At last, he returns to the garret room in Highgate, to Gillman and the boy. Ned is there, not so young now. He holds out his hand. Feverish and dying, the old man takes it. He tells Gillman to leave them, and the doctor, respectful of his patient’s whims, obeys.

Ned seems fearless of him now that death stares back through the old man’s eyes. He wants to tell the boy what he means to him, how the boy has brought him to life again and rekindled his dreams. Surprisingly, for one so voluble in life, he cannot find the words. He stutters awhile, then contents himself with clutching the proffered hand, but he is sure nonetheless that the boy — this special, chosen boy — knows . He has bequeathed to him a legacy. Ned is to be his successor, his champion. He squeezes his hand, blinks back a few final tears.

Gasping in his sleep, shuffling uncomfortably on his iron cot, the dreamer knows the end is near.

Perhaps, if he were aware of the passing of time, the exact chronology of his incarceration, he might care to know precisely how long he has left before he wakes.

But I have faith in you. You’ll have worked it out by now, I’m sure.

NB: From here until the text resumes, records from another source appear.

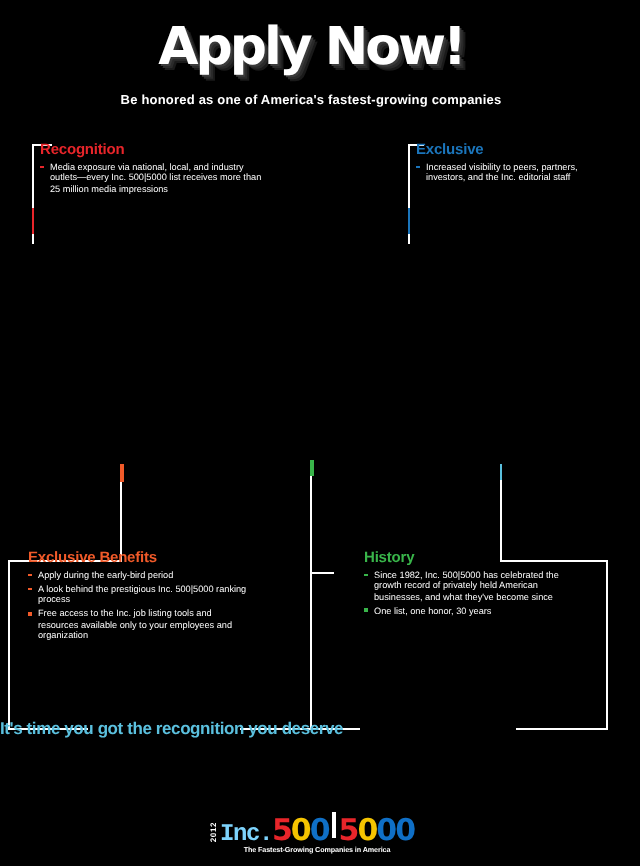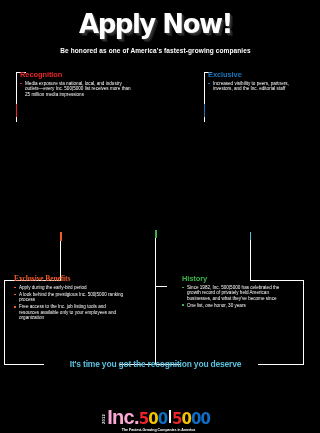"Exclusive Benefits" .c-orange { font-family: Liberation Serif, serif -> none }
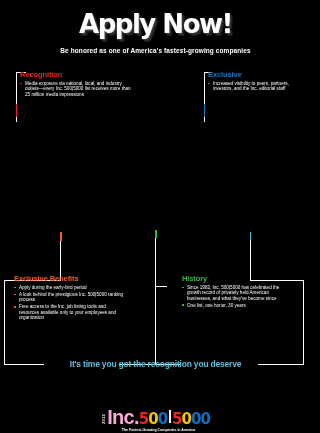"It's time you got the" .cta { text-align: center -> left }
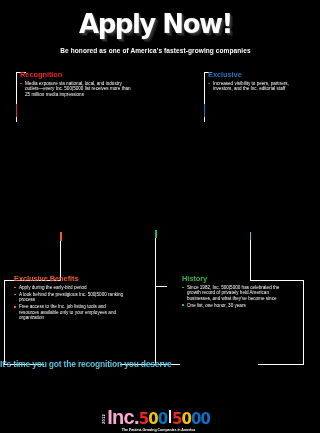"Inc." .logo-inc { color: #f9a8d4 -> #7dd3fc; font-family: Liberation Sans, sans-serif -> Liberation Mono, monospace; font-size: 20px -> 12px }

Four days. Four days before the dream ends, the old man wakes and the city falls.

Chapter 14

Professional pavement artists are a modern phenomenon. In London, they sprang into being only as the guardians of the city’s streets and thoroughfares began to favor the economy of tarmacadam over the quaint impracticality of cobblestones. By the time of Moon’s last case, the pitted, pot-holed character of the old city had given way to the flawless asphalt of the new century. Accordingly, the city had seen an unwelcome increase in vagrants and down-at- heel needies plying their trade as roadside artists. One especially pernicious breed had acquired the name screever , a title given to those alms-seekers little better than beggars, the type that had they not possessed the barest modicum of artistic ability would doubtless have been selling matches or accosting passers-by with an outstretched cap and a forlorn look.

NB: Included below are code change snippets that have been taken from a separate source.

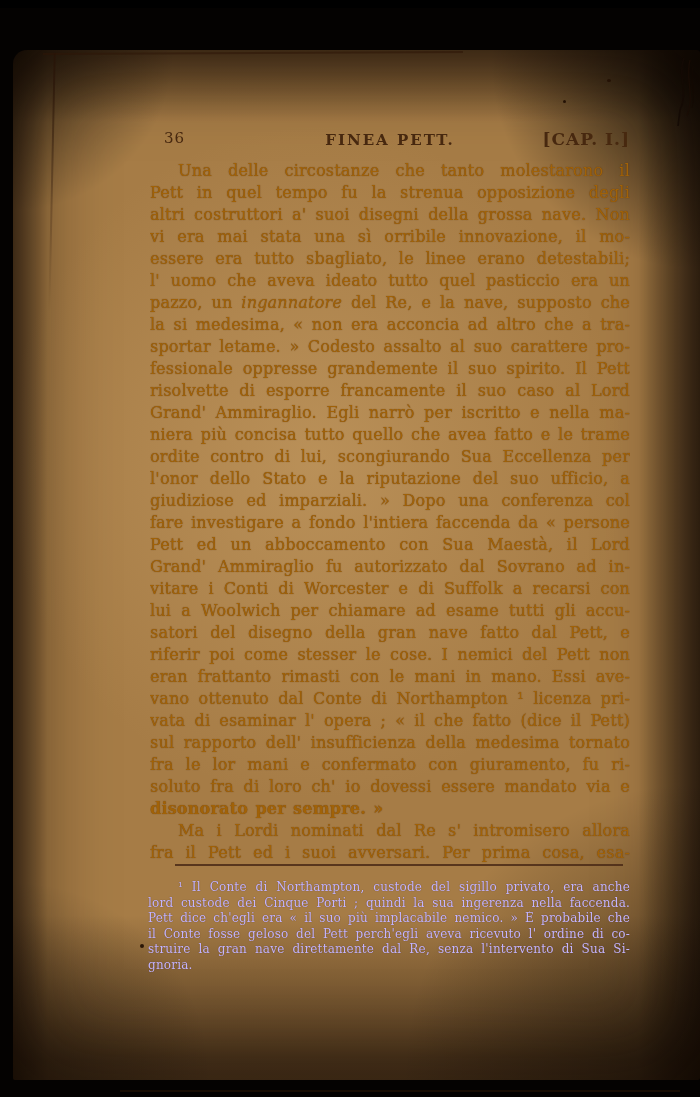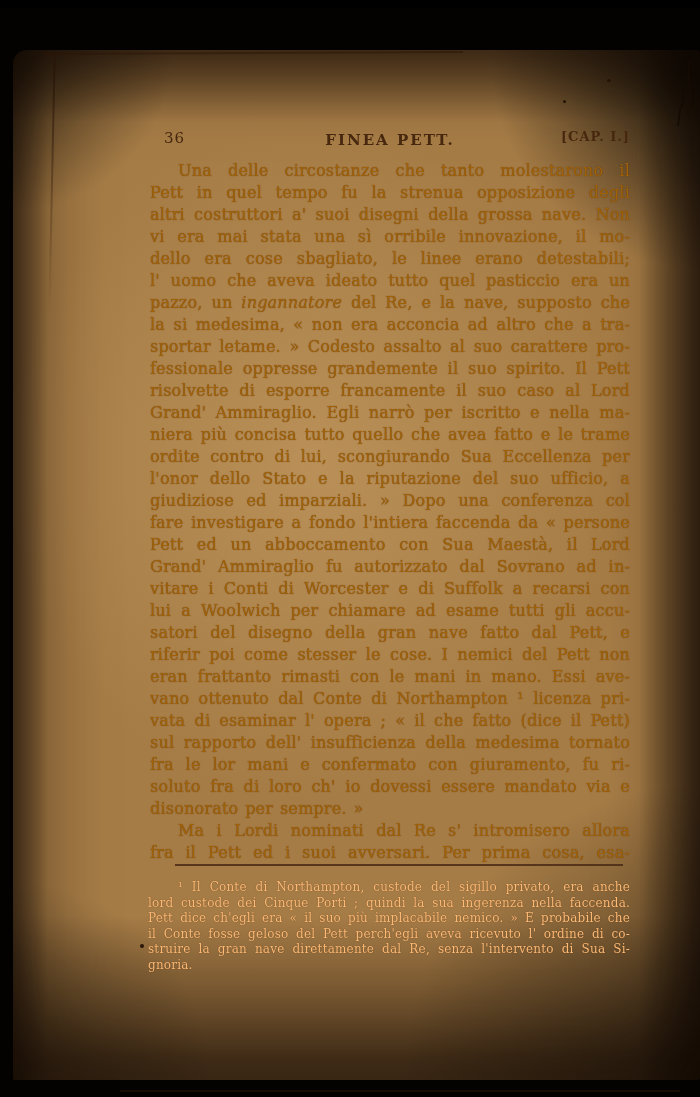"[CAP. I.]" .chapter { font-size: 13px -> 17px }
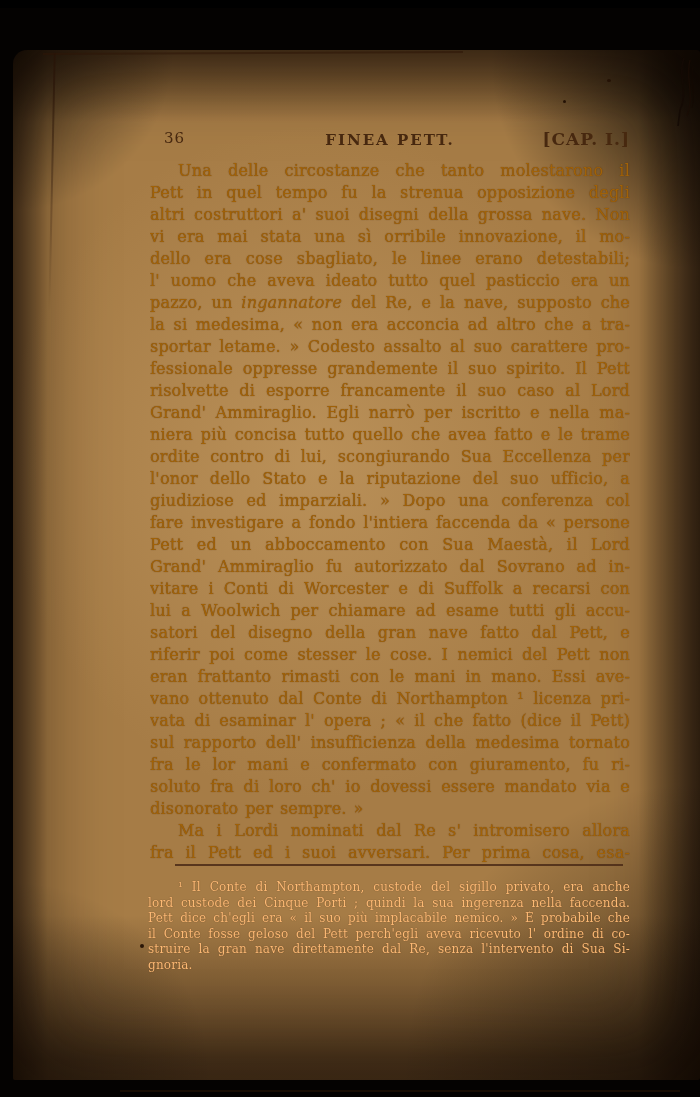"dello era cose sbagliato, le" div.tl { text: dello era cose -> essere era tutto }
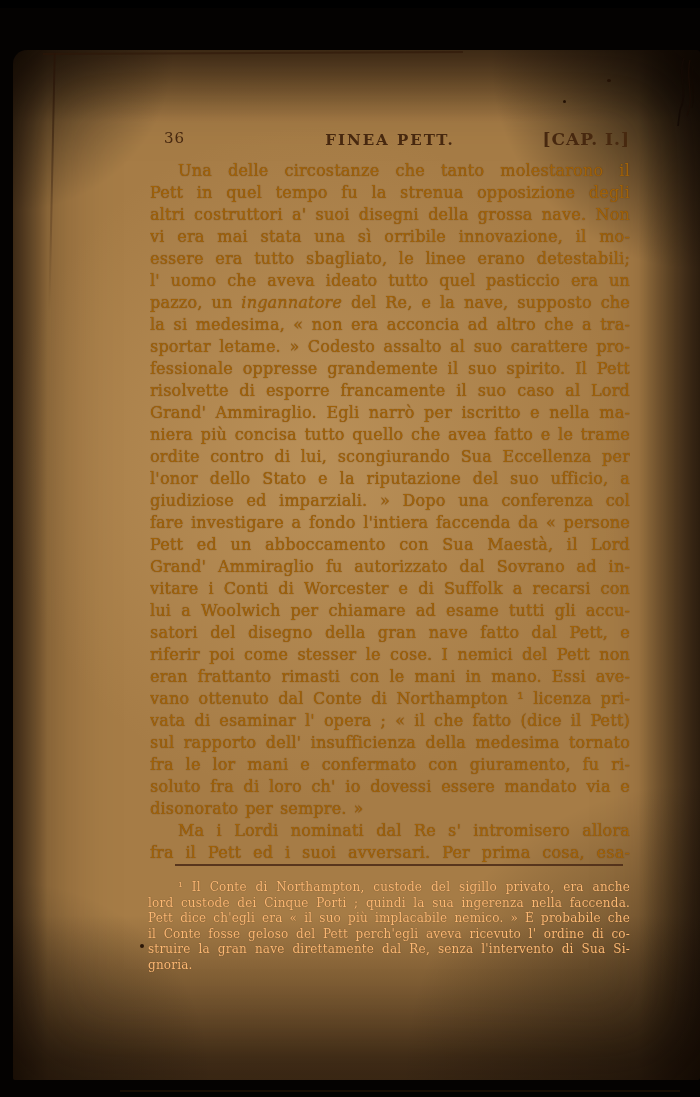"disonorato per sempre. »" .tl.endline { font-weight: none -> bold }
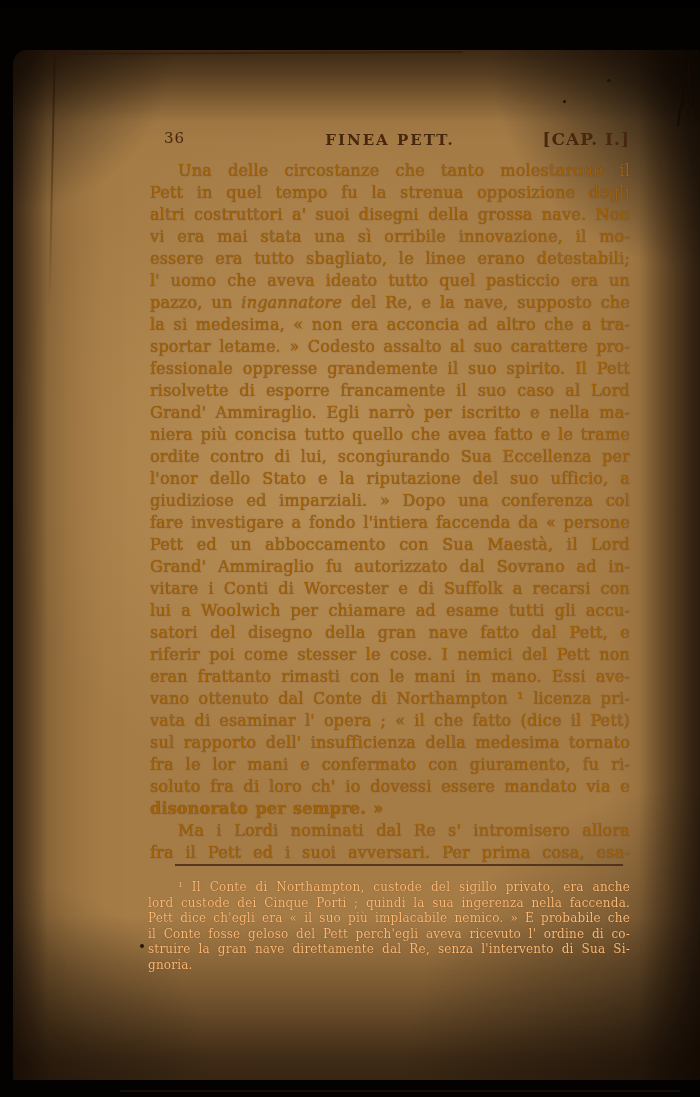"¹ Il Conte di Northampton," .fl { color: #fdba74 -> #c4b5fd }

The day after Barabbas died, Mr. Dedlock was thrusting his way through the crowds which, quite without reason, had chosen this morning in particular to pack the streets of Limestone and block his path, all of them pushing and shoving and struggling like a Far Eastern football team jostling for drinks at the after-match bar. This must be a religious festival, he thought, some heathen public holiday or other which has resulted in this thoughtless and distracting inconvenience. By the time he reached the familiar shop front, he had to pause, sweaty and wheezing, to catch his breath. His triumphs on the rugby pitch were years behind him; that world belonged now to fitter, leaner, younger men.

A screever sat a few paces from the butcher’s door. Unkempt to as almost grotesque degree, his artwork was chalked half-heartedly on the pavement before him. Dedlock strode past, determined not to give the man the merest flicker of acknowledgment, but as he glanced down at the screever’s handiwork, something stared back — a word which made him stop short in shock.

Dedlock

Wrinkling his nose at the smell, the gentleman in question stared down at the screever. “Do I know you?”

“Danger,” the beggar hissed. “Danger.”

“Danger? What danger?”

“Danger.”

“Dedlock gave him a haughty stare. “You’re drunk.”

“Don’t you know me, sir?”

Dedlock snorted dismissively and was about to walk away when something about the creature drew his eye, something uncomfortably familiar. He peered closer. “Grischenko? Is that you?”

The screever nodded, a little sheepishly.

“What the devil are you doing here?”

“Danger,” he repeated solemnly. “Danger.”